L’officier SS accepta avec une joie non dissimulée.
Satisfaite, Lady Pirrott reprit:
- Le Reich dispose-t-il de suffisamment de moyens techniques pour garantir la possession du précieux objet?
- Naturellement! Répondit Himmler, quelque peu vexé. Je n’engagerais pas cette quête si je n’étais pas certain de la victoire!

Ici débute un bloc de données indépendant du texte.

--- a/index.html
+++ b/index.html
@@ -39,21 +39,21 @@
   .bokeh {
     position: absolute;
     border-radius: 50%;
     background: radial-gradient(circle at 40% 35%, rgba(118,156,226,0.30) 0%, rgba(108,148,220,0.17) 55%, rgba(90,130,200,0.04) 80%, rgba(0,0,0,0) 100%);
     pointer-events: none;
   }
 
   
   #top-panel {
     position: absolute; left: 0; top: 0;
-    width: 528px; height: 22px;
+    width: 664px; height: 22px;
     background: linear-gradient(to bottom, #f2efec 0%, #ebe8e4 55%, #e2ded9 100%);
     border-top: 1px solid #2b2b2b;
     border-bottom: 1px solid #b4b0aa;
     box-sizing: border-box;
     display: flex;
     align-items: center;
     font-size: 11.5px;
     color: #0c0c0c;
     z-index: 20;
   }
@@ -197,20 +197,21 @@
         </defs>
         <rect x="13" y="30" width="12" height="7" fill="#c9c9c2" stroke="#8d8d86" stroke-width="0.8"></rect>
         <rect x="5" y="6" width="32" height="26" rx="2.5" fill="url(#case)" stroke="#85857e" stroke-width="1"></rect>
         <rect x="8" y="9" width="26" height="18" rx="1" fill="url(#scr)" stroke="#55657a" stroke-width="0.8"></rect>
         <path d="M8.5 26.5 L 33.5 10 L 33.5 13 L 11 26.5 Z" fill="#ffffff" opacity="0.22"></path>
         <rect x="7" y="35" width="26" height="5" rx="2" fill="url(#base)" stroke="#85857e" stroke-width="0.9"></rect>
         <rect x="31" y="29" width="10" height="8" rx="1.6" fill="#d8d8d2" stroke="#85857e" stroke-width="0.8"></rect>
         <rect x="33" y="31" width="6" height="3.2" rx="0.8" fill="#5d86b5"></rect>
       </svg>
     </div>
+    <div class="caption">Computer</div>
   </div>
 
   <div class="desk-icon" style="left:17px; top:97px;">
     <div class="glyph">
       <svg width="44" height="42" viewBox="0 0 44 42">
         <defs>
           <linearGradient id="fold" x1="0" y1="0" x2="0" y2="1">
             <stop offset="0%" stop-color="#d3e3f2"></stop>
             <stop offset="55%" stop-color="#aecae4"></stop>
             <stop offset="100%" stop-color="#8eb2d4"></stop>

Sieg Heil!
Tous se levèrent et reprirent en chœur le fameux cri.
Rassuré par le fanatisme de ses troupes, le Reichsführer enchaîna:
- Fidèles d’entre les fidèles, les dieux des Nibelungen nous apportent assistance! Voici leur envoyé: Pi Sigma!
Avec un effet théâtral appuyé, les trompettes nazies retentirent tandis que les grandes tentures de velours à croix gammée s’écartaient derrière Himmler pour laisser apparaître un humain d’aspect tout à fait ordinaire quoique d’une taille largement au-dessus de la moyenne. L’individu se tenait debout sur l’estrade vêtu d’un uniforme de colonel SS.
- Je vous salue, meine Herren! En vertu de l’accord passé avec Lady Pirrott, j’apporte au Reich le moyen de dominer le monde, et ce, sans contrepartie! Le translateur temporel!
Un physicien se leva et dit:
- Je ne comprends pas! L’histoire serait-elle multiple? Le temps également?
- Ja, Professor! Avant de m’objecter que cet engin fonctionne grâce à la théorie d’Einstein, ce Juif honni, sachez toutefois qu’il ne la confirme pas mais qu’au contraire, il la détruit! En effet, le translateur peut dépasser la vitesse de la lumière, et de loin! Si vous entrez en possession du cube, vous pourrez alors vous déplacer dans des histoires alternatives multiples, dans des civilisations autres qui mettront à l’épreuve votre imagination et que vous conquerrez! Un Univers pluriel aryen à l’Infini, y avez-vous songé? Non limité à cette terre-ci! Dès que vous aurez récupéré le cube, le translateur accouplé au prodigieux objet, actuellement entreposé dans les souterrains du stade de Berlin, atteindra alors l’optimum de ses potentialités. Le Multivers sera à vous! Mais pour l’instant: Nach Amerika! Nach Hollywood! Sieg Heil!
Hors de lui, Himmler hurla avec ses troupes. Toutefois, au fond de lui, le Reichsführer se demandait pourquoi Pi Sigma aidait les nazis.